Backup & Load Live Heroku PostgreSQL Database to Local Django Project
By Justin

I've used Django fixtures a good amount to ensure my local database had at least some of the same data as my live database.
The problem is, of course, fixtures are not the same as your actual database. They are abstractions.
So what we want instead is a fairly automated way to:
- Backup our database (good idea anyways)
- Download the backup (even better)
- Load in the backup
Personally, I want Django to handle the above three steps for me but you can definitely use this method on any Python application.

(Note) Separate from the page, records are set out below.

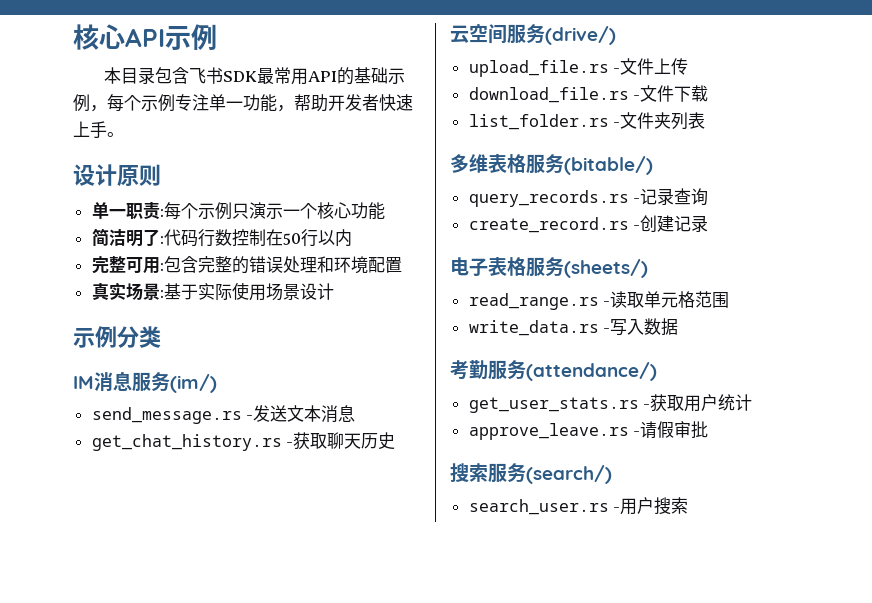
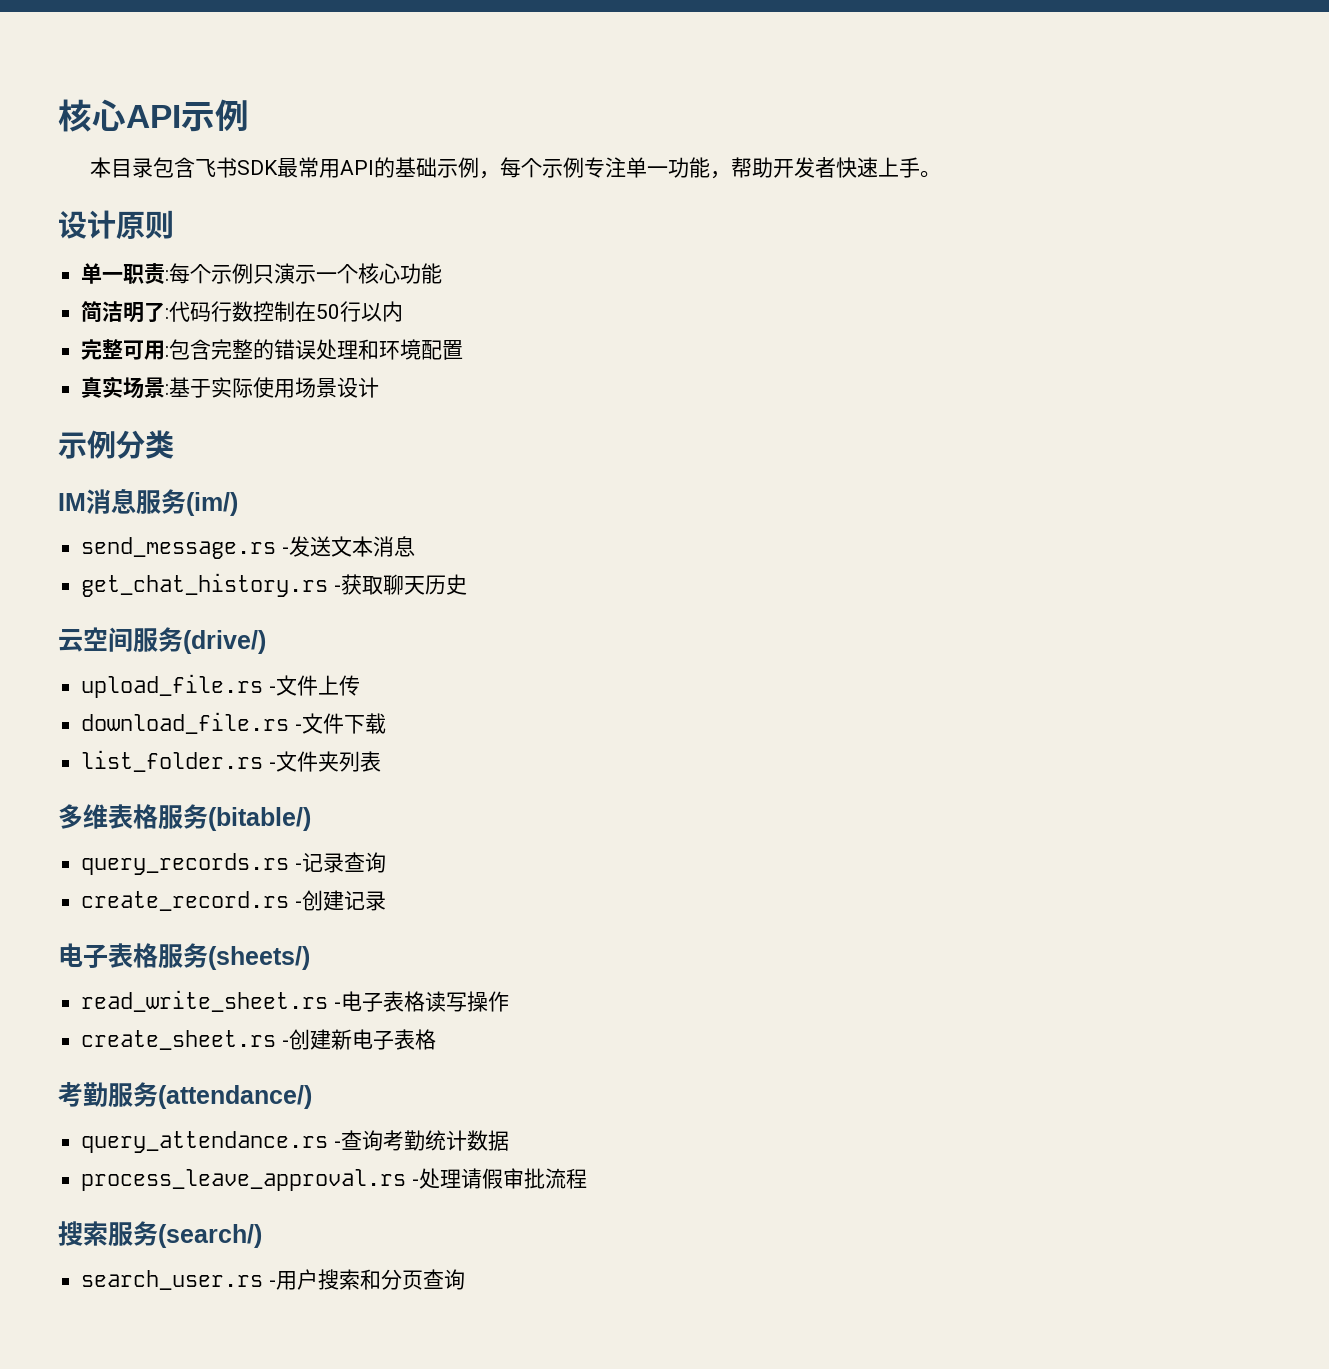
- read_range.rs -读取单元格范围
- write_data.rs -写入数据
+ read_write_sheet.rs -电子表格读写操作
+ create_sheet.rs -创建新电子表格
  考勤服务(attendance/)
- get_user_stats.rs -获取用户统计
- approve_leave.rs -请假审批
+ query_attendance.rs -查询考勤统计数据
+ process_leave_approval.rs -处理请假审批流程
- search_user.rs -用户搜索
+ search_user.rs -用户搜索和分页查询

This post assumes you are using
- Django on Heroku and Local Development
- PostgreSQL on Heroku and Local Development
1. Backup and Download PostgreSQL Database via Heroku
Trigger Backup
This tells heroku to backup your project's database. Append --app if you're not in the current app's directory.
heroku pg:backups:capture
Trigger Download
This downloads your database.
heroku pg:backups:download -o path/to/a/git/ignored/folder/latest.dump
-oUpdate .gitignore
As you might imagine, you don't want to push your database dump anywhere. Therefore, update your gitignore file to remove the dump.
*.dump
2. Load PostgreSQL Backup into your Local PostgreSQL Database.
Again, I'll assume you have PostgreSQL installed locally. I'll assume you have it setup in Django correctly.
My development/local Django settings module has the following settings:
python
DATABASES = {
'default': {
'ENGINE': 'django.db.backends.postgresql',
'NAME': 'myprojectdb',
'USER': 'myprojectuser',
'PASSWORD': 'myprojectuserpasswrod',
'HOST': 'localhost',
'PORT': 5432,
}
}
Cool. Now I can run the next command:
pg_restore --verbose --clean --no-acl --no-owner -h localhost -U myprojectuser -d myprojectdb path/to/a/git/ignored/folder/latest.dump
This will load in your database. But I want this a bit more automated.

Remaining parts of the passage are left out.